### Assignment
Copy out all lines of the records in which the word "false" appears.

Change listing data
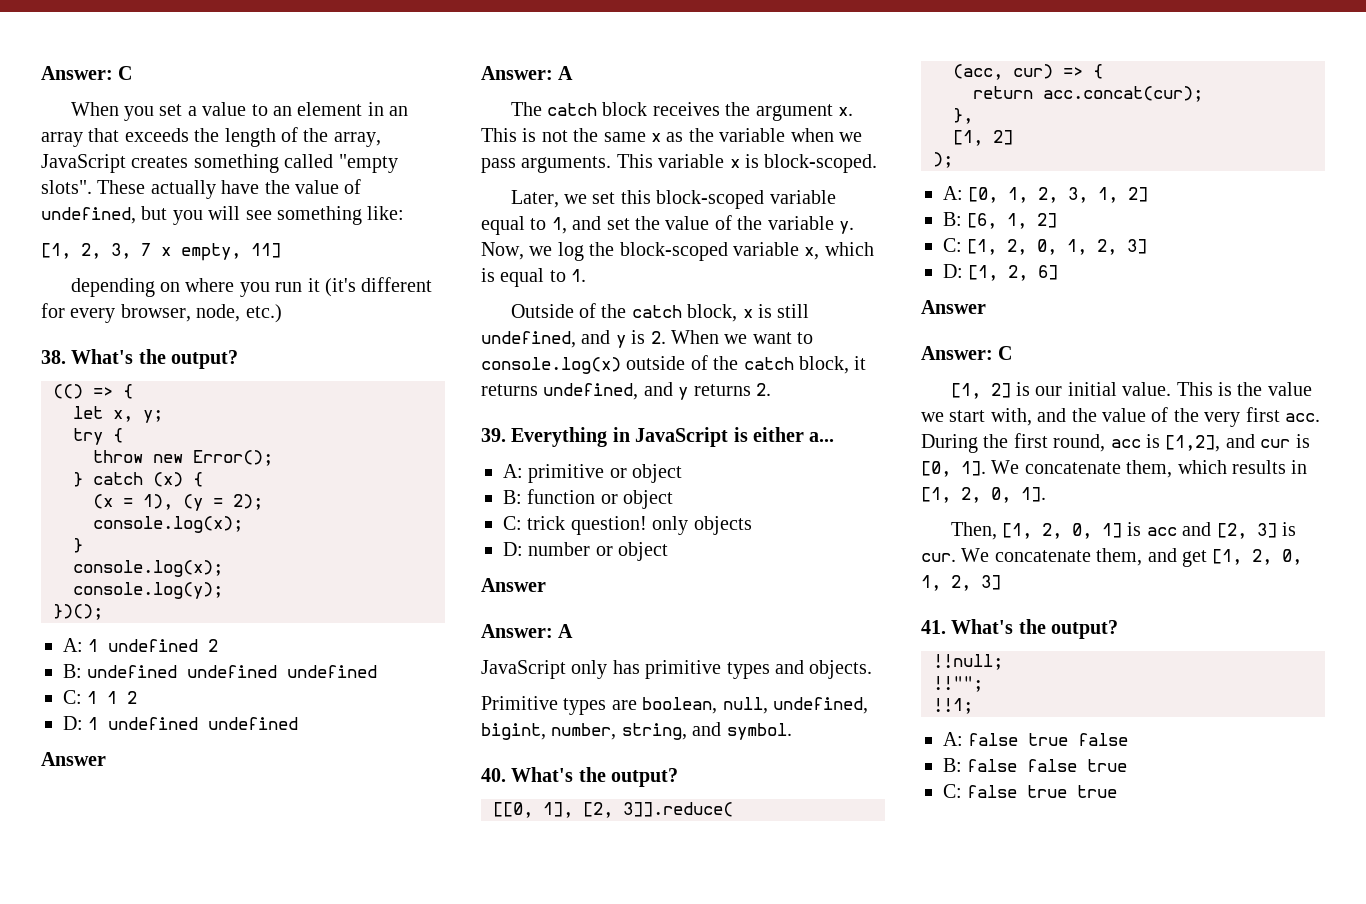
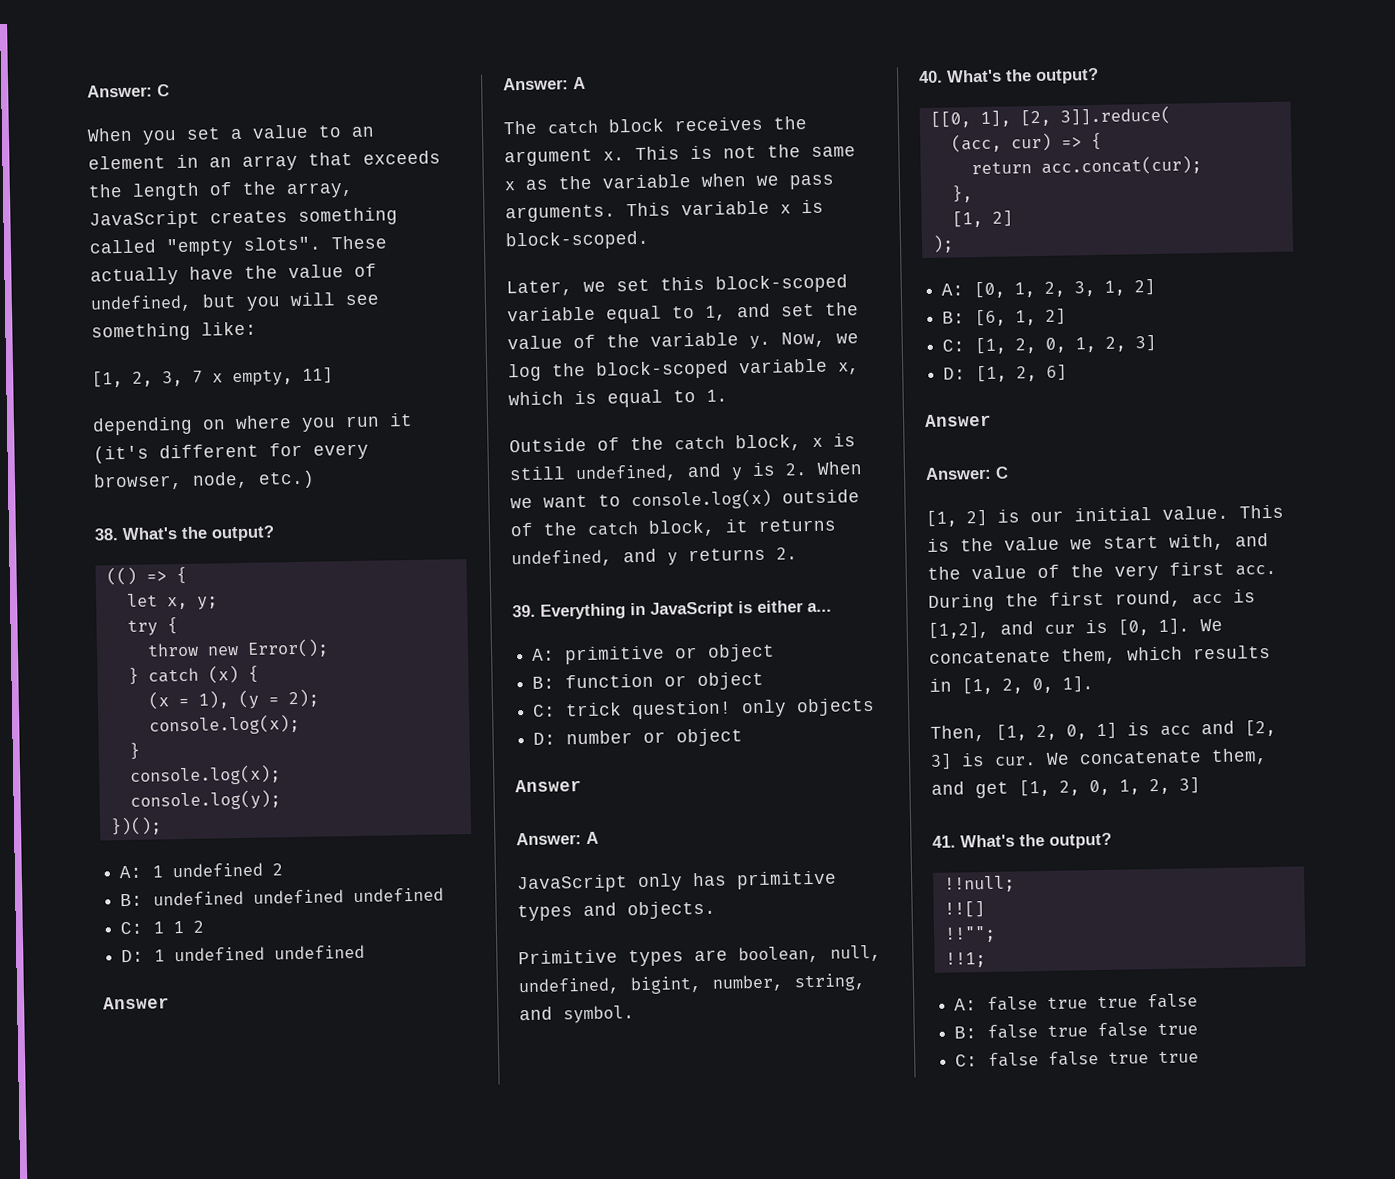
+ !![]
- A: false true false
+ A: false true true false
- B: false false true
+ B: false true false true
- C: false true true
+ C: false false true true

### Expected output
- A: false true false
+ A: false true true false
- B: false false true
+ B: false true false true
- C: false true true
+ C: false false true true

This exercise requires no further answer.